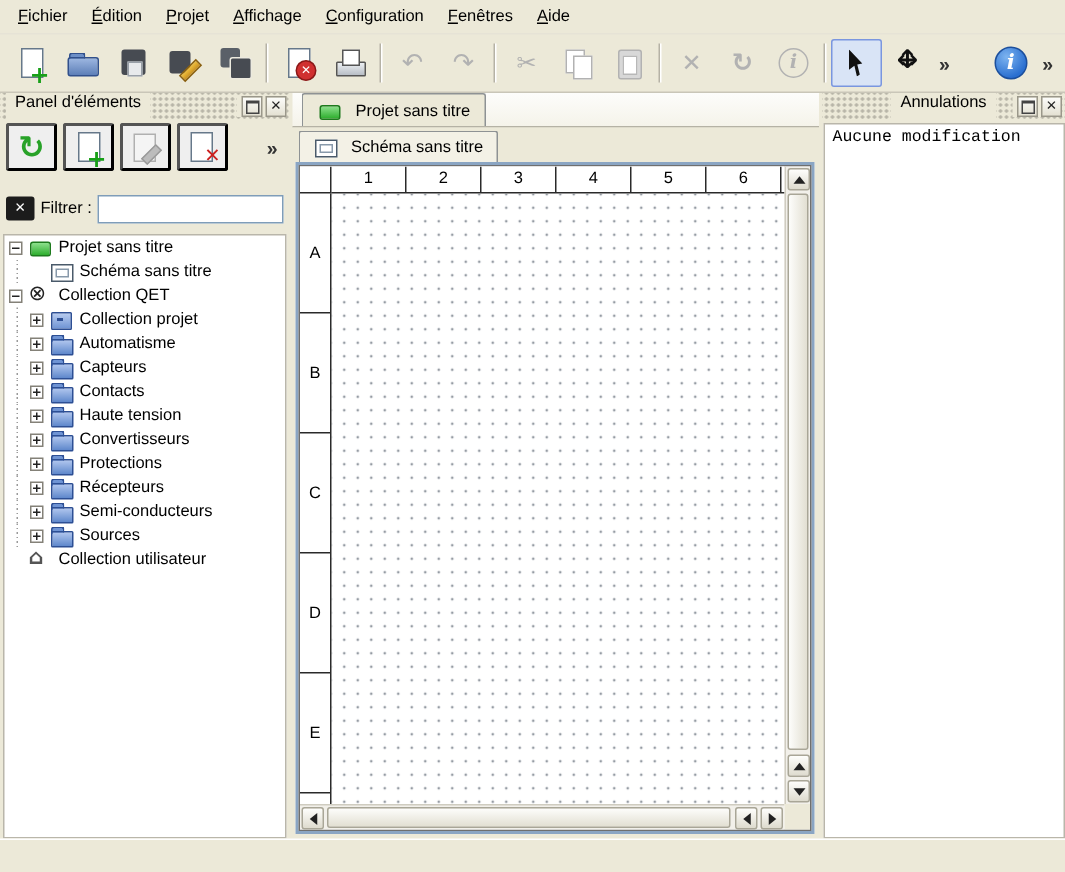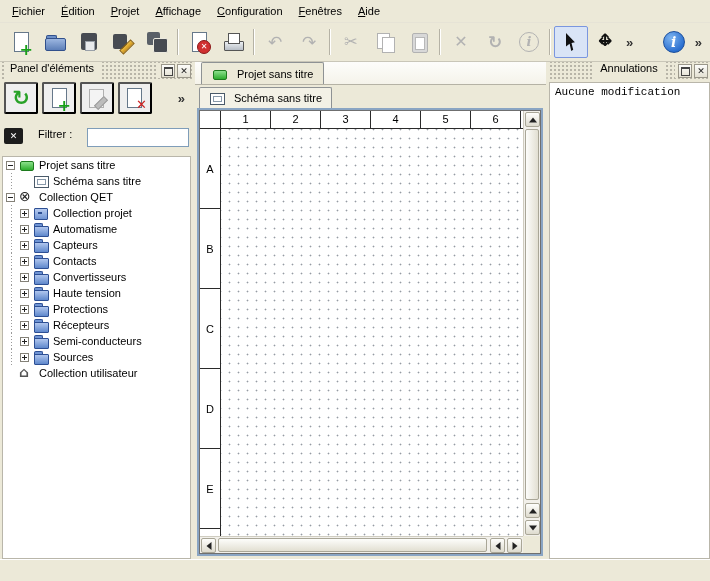--- a/index.html
+++ b/index.html
@@ -73,7 +73,7 @@
 .pbtn { width:34px; height:32px; display:flex; align-items:center; justify-content:center; border-radius:2px; }
 .panel-toolbar .chevron { margin-left:auto; }
 
-.filter-row { position:absolute; left:4px; right:4px; top:66px; height:22px; display:flex; gap:15px; }
+.filter-row { position:absolute; left:4px; right:4px; top:66px; height:22px; display:flex; align-items:center; gap:4px; }
 .filter-clear { width:19px; height:16px; background:#1c1c1c; border-radius:2px; display:flex; align-items:center; justify-content:center; flex:0 0 19px; }
 .filter-clear::before { content:"✕"; color:#fff; font:bold 9px "DejaVu Sans",sans-serif; }
 .filter-input { flex:1; height:19px; min-width:20px; border:1px solid #7f9db9; background:#fff; font:11px "Liberation Sans",sans-serif; padding:1px 3px; }

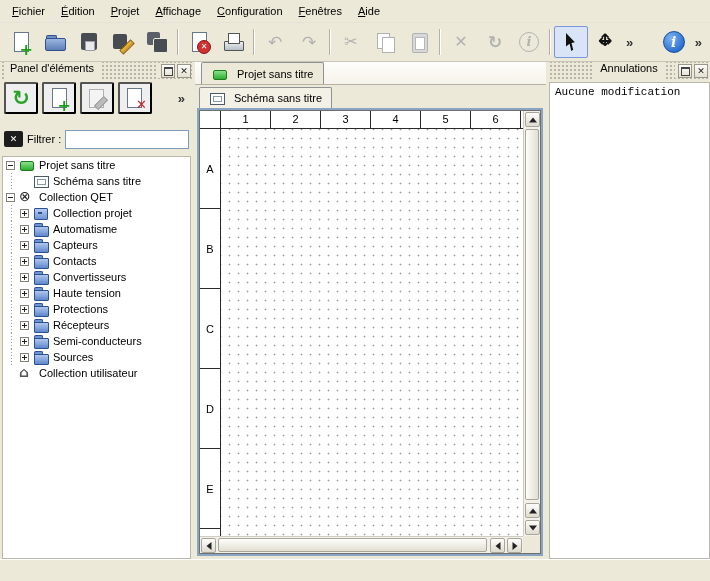--- a/index.html
+++ b/index.html
@@ -285,12 +285,12 @@
     <div class="trow d1">
       <span class="exp plus"></span>
       <span class="ti ti-folder"></span>
+      <span>Haute tension</span>
+    </div>
+    <div class="trow d1">
+      <span class="exp plus"></span>
+      <span class="ti ti-folder"></span>
       <span>Convertisseurs</span>
-    </div>
-    <div class="trow d1">
-      <span class="exp plus"></span>
-      <span class="ti ti-folder"></span>
-      <span>Haute tension</span>
     </div>
     <div class="trow d1">
       <span class="exp plus"></span>

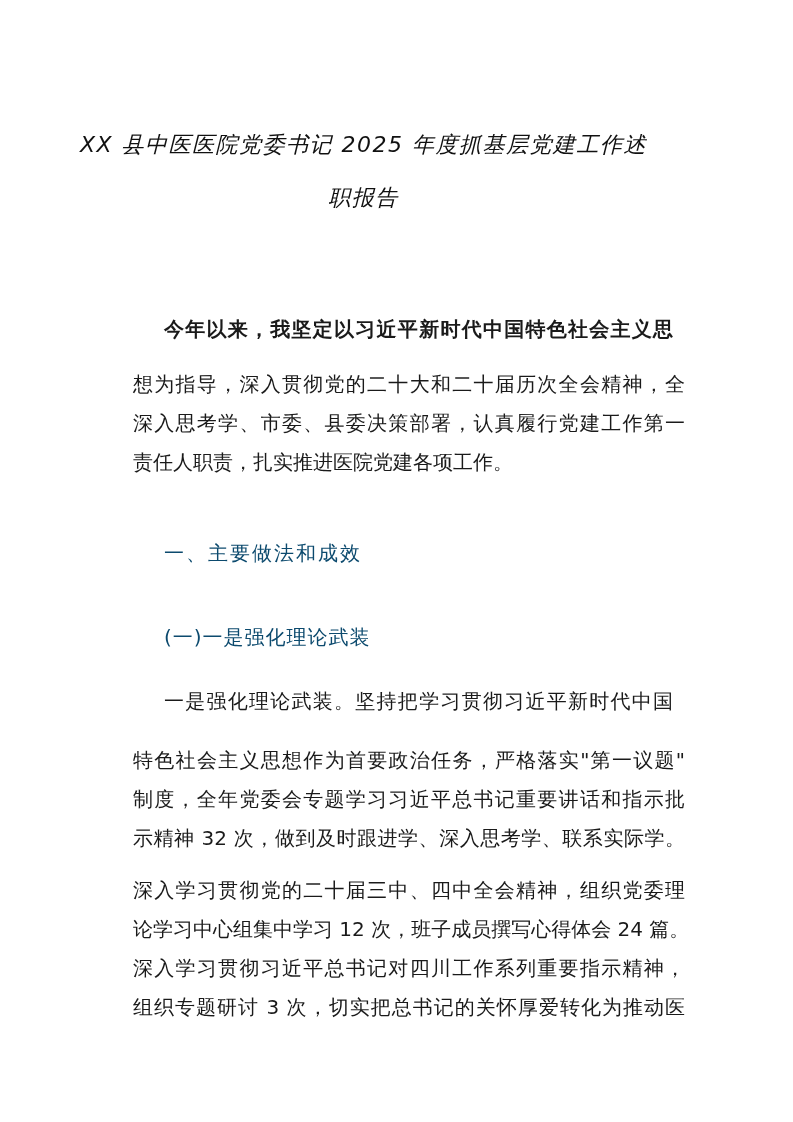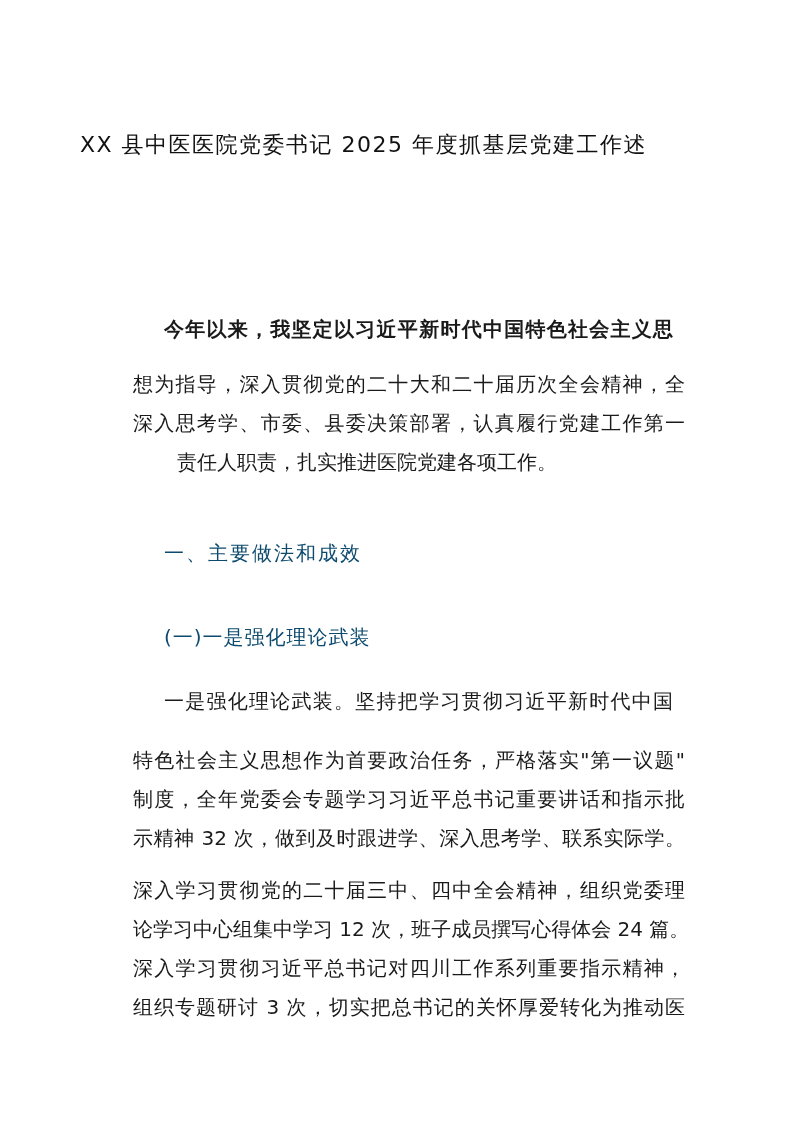--- a/index.html
+++ b/index.html
@@ -7,7 +7,7 @@
            font-family: "DejaVu Sans", "Liberation Sans", sans-serif; color: #111111; }
     .page { position: absolute; left: 0; top: 0; width: 793px; height: 1122px; background: #fff; }
     .title-line { position: absolute; left: 0; width: 727px; text-align: center;
-                  font-size: 22px; letter-spacing: 1.5px; color: #111; white-space: nowrap; }
+                  font-size: 22px; letter-spacing: 1.5px; color: #111; white-space: nowrap; font-style: italic; }
     .line { position: absolute; left: 133px; width: 552px; font-size: 20px; line-height: 26px;
             white-space: nowrap; text-align: justify; text-align-last: justify; color: #1a1a1a; }
     .line.last { text-align-last: left; margin-left: 44px; }

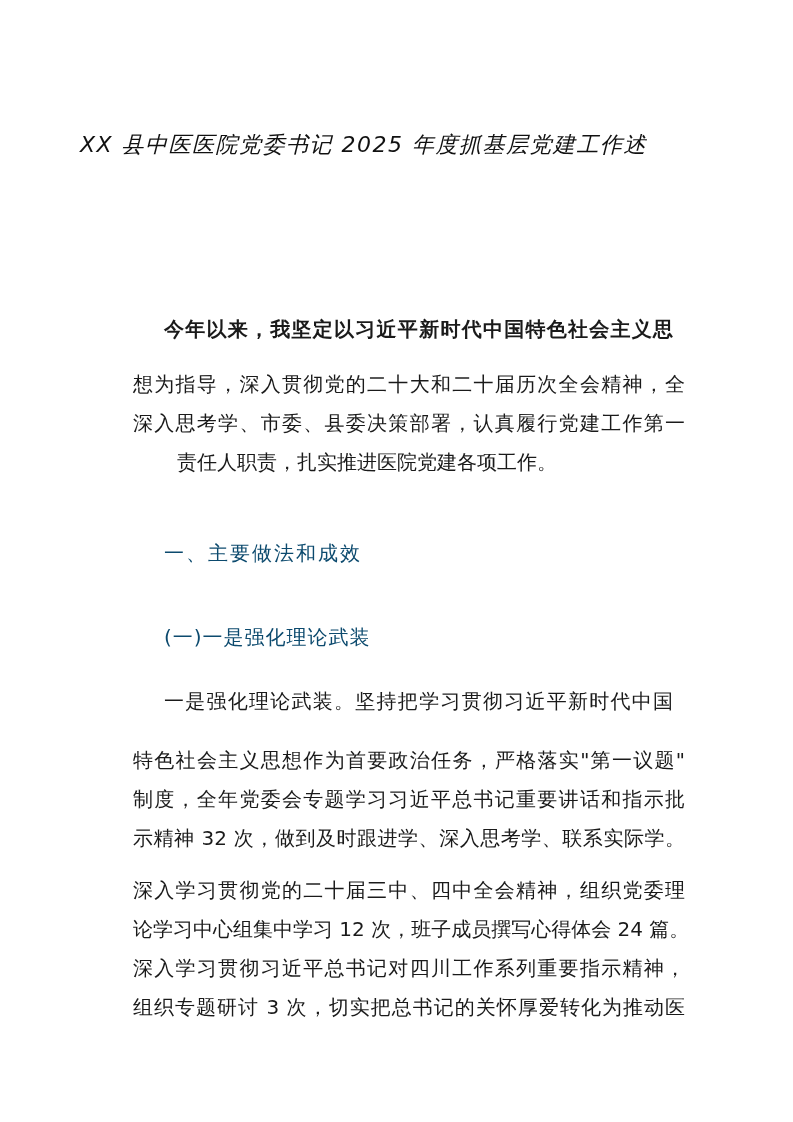--- a/index.html
+++ b/index.html
@@ -21,6 +21,7 @@
 <div class="page">
 
   <div class="title-line" style="top:130px;">XX 县中医医院党委书记 2025 年度抓基层党建工作述</div>
+  <div class="title-line" style="top:183px;">职报告</div>
 
   <div>
     <div class="line indent" style="top:316px;font-weight:bold;">今年以来，我坚定以习近平新时代中国特色社会主义思</div>

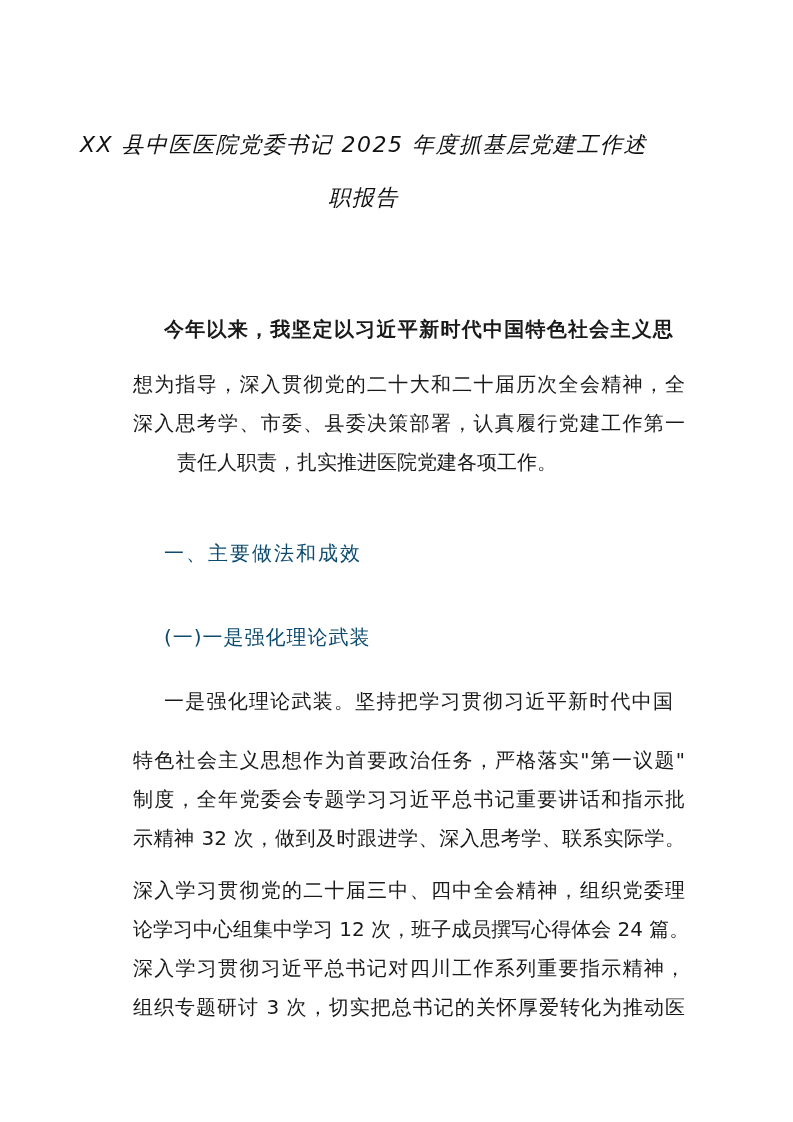--- a/index.html
+++ b/index.html
@@ -10,7 +10,7 @@
                   font-size: 22px; letter-spacing: 1.5px; color: #111; white-space: nowrap; font-style: italic; }
     .line { position: absolute; left: 133px; width: 552px; font-size: 20px; line-height: 26px;
             white-space: nowrap; text-align: justify; text-align-last: justify; color: #1a1a1a; }
-    .line.last { text-align-last: left; margin-left: 44px; }
+    .line.last { text-align-last: left; }
     .line.indent { left: 164px; width: 509px; }
     .heading { position: absolute; left: 164px; font-size: 20px; line-height: 26px; white-space: nowrap;
                letter-spacing: 2px; color: #0c4a6e; }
..........
ASSIGNMENT
Determine how many lines of this listing have the word "bold" in them, and reply with that number alone.

ANSWER
2